If you or your loved one need support, talk to your doctor or nurse about the options available. Palliative support is always an option for patients at any stage. There are also emerging treatments and clinical trials that the patient could utilize if appropriate. Clinical trials are studies lead by doctors, scientists, and researchers in a controlled environment with volunteers. This is how new therapies and medicines are developed and tested for lung cancer and other illnesses.
Palliative VS Hospice Care
Some may get palliative and hospice care mixed up since they both focus on better quality of life for the patient after lung tumors have advanced too far and curative treatments are no longer an option. The primary difference between the two is that palliative care may be administered at any stage in lung cancer or other illness, as well as late-stage. If the patient needs help managing symptoms of the disease or curative treatments, they may also utilize palliative support to help with pain, nausea, depression, anxiety, and more. Palliative support is also helpful to patients who want hospice but do not qualify. Hospice care is specifically for late-stage patients or support for “end-of-life”. Both utilize teams of medical professionals to aid the patient and can be administered in most settings, however.
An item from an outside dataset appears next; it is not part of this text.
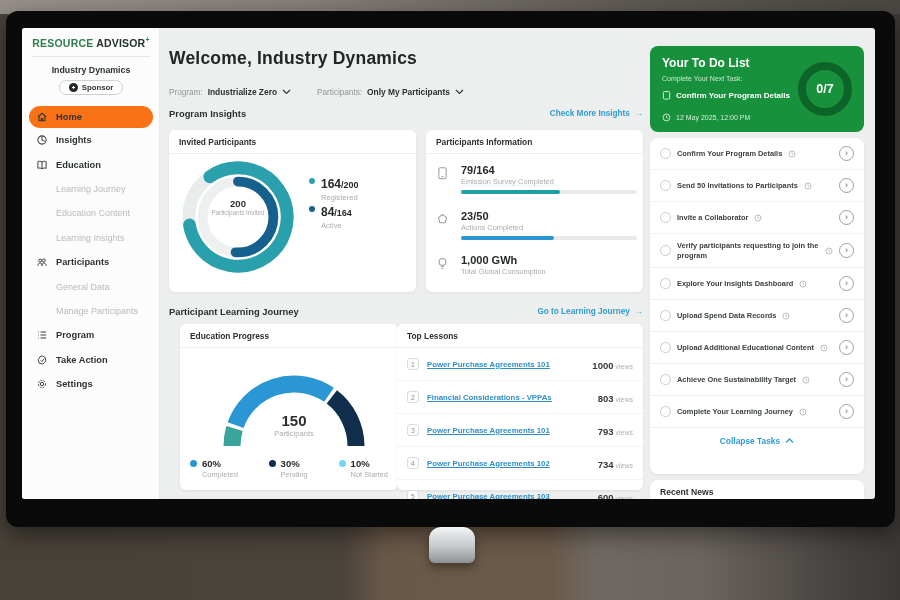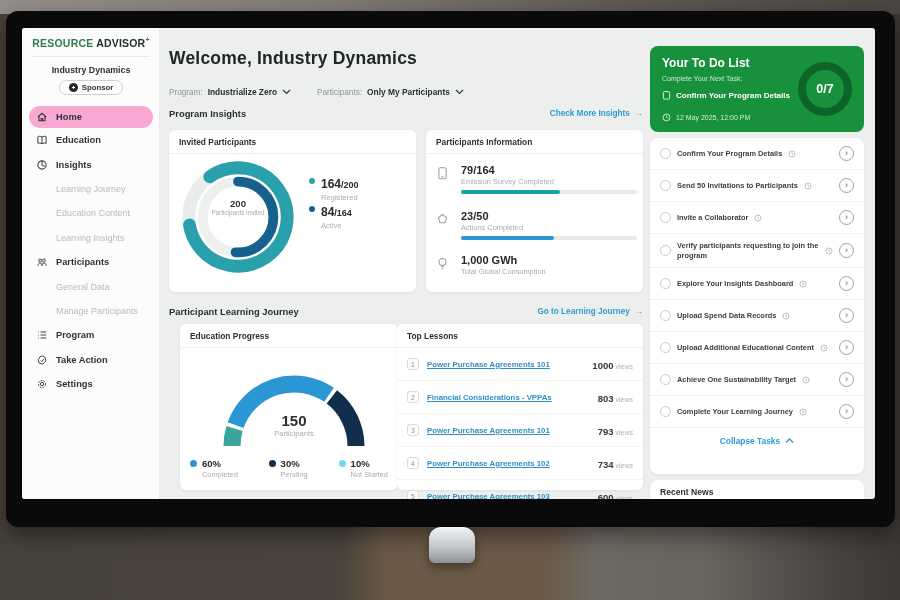"Home" .nav-row.active { background: #f9a8d4 -> #f97316 }
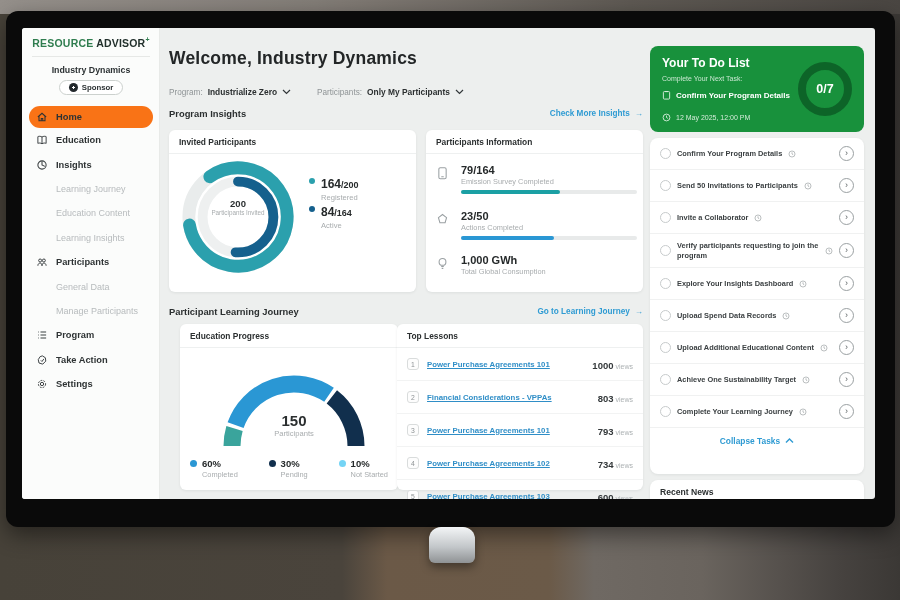"Education" div.nav-row { order: before "Insights" -> after "Insights" }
Comprehensive support at this level does come with associated costs, but the patient doesn’t always have to pay them. Some government programs are available if the patient matches specific criteria. Usually, programs like Medicare and Medicaid cover all costs. If the patient or spouse is a Veteran, the Veterans’ Administration (VA) may have benefits available. The amount of coverage may vary by state and organization. If the patient happens to be uninsured, there are some hospice programs that provide some level of coverage for free.
Generally, the lung cancer patient’s oncologist recommends hospice support to them. If the patient’s family member or loved one feels they may need additional help, they can reach out to the doctor and request a recommendation, whether it be for the patient or themselves. You don’t have to go through this alone.